[Start of section]
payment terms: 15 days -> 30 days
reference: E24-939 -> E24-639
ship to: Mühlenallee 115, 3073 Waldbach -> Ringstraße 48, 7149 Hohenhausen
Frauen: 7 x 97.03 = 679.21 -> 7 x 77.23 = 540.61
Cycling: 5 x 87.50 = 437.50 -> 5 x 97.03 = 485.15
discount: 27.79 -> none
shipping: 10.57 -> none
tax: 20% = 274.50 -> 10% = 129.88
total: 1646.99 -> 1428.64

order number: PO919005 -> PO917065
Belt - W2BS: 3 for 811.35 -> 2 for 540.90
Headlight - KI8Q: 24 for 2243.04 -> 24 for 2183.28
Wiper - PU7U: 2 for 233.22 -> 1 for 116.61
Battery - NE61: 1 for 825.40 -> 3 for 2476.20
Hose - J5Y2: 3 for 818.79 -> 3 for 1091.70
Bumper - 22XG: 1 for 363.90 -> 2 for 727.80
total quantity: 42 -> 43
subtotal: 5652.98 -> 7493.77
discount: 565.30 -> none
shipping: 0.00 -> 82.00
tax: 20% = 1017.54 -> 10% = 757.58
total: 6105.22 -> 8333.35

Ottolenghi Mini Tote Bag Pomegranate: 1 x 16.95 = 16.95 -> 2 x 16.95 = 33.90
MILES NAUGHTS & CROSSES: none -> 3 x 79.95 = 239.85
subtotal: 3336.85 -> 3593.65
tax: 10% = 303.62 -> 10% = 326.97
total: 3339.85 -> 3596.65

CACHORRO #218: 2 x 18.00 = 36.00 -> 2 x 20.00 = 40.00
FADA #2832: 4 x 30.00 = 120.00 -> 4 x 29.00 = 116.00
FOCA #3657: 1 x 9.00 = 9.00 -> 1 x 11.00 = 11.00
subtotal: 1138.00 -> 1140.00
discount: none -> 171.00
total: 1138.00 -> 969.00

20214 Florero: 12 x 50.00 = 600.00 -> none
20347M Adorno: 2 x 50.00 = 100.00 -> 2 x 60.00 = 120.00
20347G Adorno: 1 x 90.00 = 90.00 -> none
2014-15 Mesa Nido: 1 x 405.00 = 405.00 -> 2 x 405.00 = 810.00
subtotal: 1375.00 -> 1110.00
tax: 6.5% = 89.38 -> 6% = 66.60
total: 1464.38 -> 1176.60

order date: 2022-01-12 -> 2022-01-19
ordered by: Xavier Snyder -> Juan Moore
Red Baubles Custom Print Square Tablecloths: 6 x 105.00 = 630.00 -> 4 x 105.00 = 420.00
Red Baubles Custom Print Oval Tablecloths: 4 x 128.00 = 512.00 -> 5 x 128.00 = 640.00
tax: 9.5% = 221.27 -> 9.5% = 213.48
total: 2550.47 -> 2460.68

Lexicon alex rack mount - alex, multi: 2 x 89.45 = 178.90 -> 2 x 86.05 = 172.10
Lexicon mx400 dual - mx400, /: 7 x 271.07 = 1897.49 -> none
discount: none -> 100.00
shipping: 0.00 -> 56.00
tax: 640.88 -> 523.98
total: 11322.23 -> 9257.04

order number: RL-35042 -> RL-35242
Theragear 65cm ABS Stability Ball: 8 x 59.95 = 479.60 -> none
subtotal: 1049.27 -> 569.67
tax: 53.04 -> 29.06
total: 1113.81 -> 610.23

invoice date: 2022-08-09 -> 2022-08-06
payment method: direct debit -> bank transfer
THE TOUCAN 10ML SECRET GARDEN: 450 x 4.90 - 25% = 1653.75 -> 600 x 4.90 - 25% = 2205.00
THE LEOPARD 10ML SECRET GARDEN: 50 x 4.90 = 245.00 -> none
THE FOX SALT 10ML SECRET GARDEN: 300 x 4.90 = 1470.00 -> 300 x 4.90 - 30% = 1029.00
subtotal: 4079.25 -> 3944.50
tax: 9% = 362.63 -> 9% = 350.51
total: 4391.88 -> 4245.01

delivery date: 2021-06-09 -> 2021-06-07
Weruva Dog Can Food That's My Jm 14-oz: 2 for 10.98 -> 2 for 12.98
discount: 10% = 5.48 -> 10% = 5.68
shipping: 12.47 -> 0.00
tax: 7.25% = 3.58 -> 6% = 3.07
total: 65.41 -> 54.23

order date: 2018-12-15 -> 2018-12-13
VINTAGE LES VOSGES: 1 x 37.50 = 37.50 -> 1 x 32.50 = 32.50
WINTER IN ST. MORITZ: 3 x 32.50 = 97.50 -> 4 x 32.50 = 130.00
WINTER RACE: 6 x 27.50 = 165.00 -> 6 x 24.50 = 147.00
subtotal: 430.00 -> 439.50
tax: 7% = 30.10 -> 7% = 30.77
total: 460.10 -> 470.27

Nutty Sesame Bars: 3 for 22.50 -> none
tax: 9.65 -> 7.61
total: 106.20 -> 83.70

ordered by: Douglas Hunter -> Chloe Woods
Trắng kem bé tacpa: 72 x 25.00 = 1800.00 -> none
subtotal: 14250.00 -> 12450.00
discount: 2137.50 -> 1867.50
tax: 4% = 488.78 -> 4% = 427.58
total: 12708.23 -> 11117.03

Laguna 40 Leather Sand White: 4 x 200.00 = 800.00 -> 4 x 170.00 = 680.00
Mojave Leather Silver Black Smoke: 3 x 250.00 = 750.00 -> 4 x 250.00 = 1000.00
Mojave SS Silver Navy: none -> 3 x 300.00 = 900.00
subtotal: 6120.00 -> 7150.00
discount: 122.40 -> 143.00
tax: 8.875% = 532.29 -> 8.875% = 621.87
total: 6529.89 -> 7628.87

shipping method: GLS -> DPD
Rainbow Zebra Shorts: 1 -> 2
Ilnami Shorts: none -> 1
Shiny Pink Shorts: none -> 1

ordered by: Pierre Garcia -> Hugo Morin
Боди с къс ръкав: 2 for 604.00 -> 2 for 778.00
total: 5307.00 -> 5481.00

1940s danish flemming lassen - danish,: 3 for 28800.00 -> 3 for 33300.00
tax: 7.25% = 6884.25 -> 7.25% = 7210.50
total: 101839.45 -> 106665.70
[End of section]
> Aim of the exercise
Output each line of the material above with no deviation.

> Written answer
payment terms: 15 days -> 30 days
reference: E24-939 -> E24-639
ship to: Mühlenallee 115, 3073 Waldbach -> Ringstraße 48, 7149 Hohenhausen
Frauen: 7 x 97.03 = 679.21 -> 7 x 77.23 = 540.61
Cycling: 5 x 87.50 = 437.50 -> 5 x 97.03 = 485.15
discount: 27.79 -> none
shipping: 10.57 -> none
tax: 20% = 274.50 -> 10% = 129.88
total: 1646.99 -> 1428.64

order number: PO919005 -> PO917065
Belt - W2BS: 3 for 811.35 -> 2 for 540.90
Headlight - KI8Q: 24 for 2243.04 -> 24 for 2183.28
Wiper - PU7U: 2 for 233.22 -> 1 for 116.61
Battery - NE61: 1 for 825.40 -> 3 for 2476.20
Hose - J5Y2: 3 for 818.79 -> 3 for 1091.70
Bumper - 22XG: 1 for 363.90 -> 2 for 727.80
total quantity: 42 -> 43
subtotal: 5652.98 -> 7493.77
discount: 565.30 -> none
shipping: 0.00 -> 82.00
tax: 20% = 1017.54 -> 10% = 757.58
total: 6105.22 -> 8333.35

Ottolenghi Mini Tote Bag Pomegranate: 1 x 16.95 = 16.95 -> 2 x 16.95 = 33.90
MILES NAUGHTS & CROSSES: none -> 3 x 79.95 = 239.85
subtotal: 3336.85 -> 3593.65
tax: 10% = 303.62 -> 10% = 326.97
total: 3339.85 -> 3596.65

CACHORRO #218: 2 x 18.00 = 36.00 -> 2 x 20.00 = 40.00
FADA #2832: 4 x 30.00 = 120.00 -> 4 x 29.00 = 116.00
FOCA #3657: 1 x 9.00 = 9.00 -> 1 x 11.00 = 11.00
subtotal: 1138.00 -> 1140.00
discount: none -> 171.00
total: 1138.00 -> 969.00

20214 Florero: 12 x 50.00 = 600.00 -> none
20347M Adorno: 2 x 50.00 = 100.00 -> 2 x 60.00 = 120.00
20347G Adorno: 1 x 90.00 = 90.00 -> none
2014-15 Mesa Nido: 1 x 405.00 = 405.00 -> 2 x 405.00 = 810.00
subtotal: 1375.00 -> 1110.00
tax: 6.5% = 89.38 -> 6% = 66.60
total: 1464.38 -> 1176.60

order date: 2022-01-12 -> 2022-01-19
ordered by: Xavier Snyder -> Juan Moore
Red Baubles Custom Print Square Tablecloths: 6 x 105.00 = 630.00 -> 4 x 105.00 = 420.00
Red Baubles Custom Print Oval Tablecloths: 4 x 128.00 = 512.00 -> 5 x 128.00 = 640.00
tax: 9.5% = 221.27 -> 9.5% = 213.48
total: 2550.47 -> 2460.68

Lexicon alex rack mount - alex, multi: 2 x 89.45 = 178.90 -> 2 x 86.05 = 172.10
Lexicon mx400 dual - mx400, /: 7 x 271.07 = 1897.49 -> none
discount: none -> 100.00
shipping: 0.00 -> 56.00
tax: 640.88 -> 523.98
total: 11322.23 -> 9257.04

order number: RL-35042 -> RL-35242
Theragear 65cm ABS Stability Ball: 8 x 59.95 = 479.60 -> none
subtotal: 1049.27 -> 569.67
tax: 53.04 -> 29.06
total: 1113.81 -> 610.23

invoice date: 2022-08-09 -> 2022-08-06
payment method: direct debit -> bank transfer
THE TOUCAN 10ML SECRET GARDEN: 450 x 4.90 - 25% = 1653.75 -> 600 x 4.90 - 25% = 2205.00
THE LEOPARD 10ML SECRET GARDEN: 50 x 4.90 = 245.00 -> none
THE FOX SALT 10ML SECRET GARDEN: 300 x 4.90 = 1470.00 -> 300 x 4.90 - 30% = 1029.00
subtotal: 4079.25 -> 3944.50
tax: 9% = 362.63 -> 9% = 350.51
total: 4391.88 -> 4245.01

delivery date: 2021-06-09 -> 2021-06-07
Weruva Dog Can Food That's My Jm 14-oz: 2 for 10.98 -> 2 for 12.98
discount: 10% = 5.48 -> 10% = 5.68
shipping: 12.47 -> 0.00
tax: 7.25% = 3.58 -> 6% = 3.07
total: 65.41 -> 54.23

order date: 2018-12-15 -> 2018-12-13
VINTAGE LES VOSGES: 1 x 37.50 = 37.50 -> 1 x 32.50 = 32.50
WINTER IN ST. MORITZ: 3 x 32.50 = 97.50 -> 4 x 32.50 = 130.00
WINTER RACE: 6 x 27.50 = 165.00 -> 6 x 24.50 = 147.00
subtotal: 430.00 -> 439.50
tax: 7% = 30.10 -> 7% = 30.77
total: 460.10 -> 470.27

Nutty Sesame Bars: 3 for 22.50 -> none
tax: 9.65 -> 7.61
total: 106.20 -> 83.70

ordered by: Douglas Hunter -> Chloe Woods
Trắng kem bé tacpa: 72 x 25.00 = 1800.00 -> none
subtotal: 14250.00 -> 12450.00
discount: 2137.50 -> 1867.50
tax: 4% = 488.78 -> 4% = 427.58
total: 12708.23 -> 11117.03

Laguna 40 Leather Sand White: 4 x 200.00 = 800.00 -> 4 x 170.00 = 680.00
Mojave Leather Silver Black Smoke: 3 x 250.00 = 750.00 -> 4 x 250.00 = 1000.00
Mojave SS Silver Navy: none -> 3 x 300.00 = 900.00
subtotal: 6120.00 -> 7150.00
discount: 122.40 -> 143.00
tax: 8.875% = 532.29 -> 8.875% = 621.87
total: 6529.89 -> 7628.87

shipping method: GLS -> DPD
Rainbow Zebra Shorts: 1 -> 2
Ilnami Shorts: none -> 1
Shiny Pink Shorts: none -> 1

ordered by: Pierre Garcia -> Hugo Morin
Боди с къс ръкав: 2 for 604.00 -> 2 for 778.00
total: 5307.00 -> 5481.00

1940s danish flemming lassen - danish,: 3 for 28800.00 -> 3 for 33300.00
tax: 7.25% = 6884.25 -> 7.25% = 7210.50
total: 101839.45 -> 106665.70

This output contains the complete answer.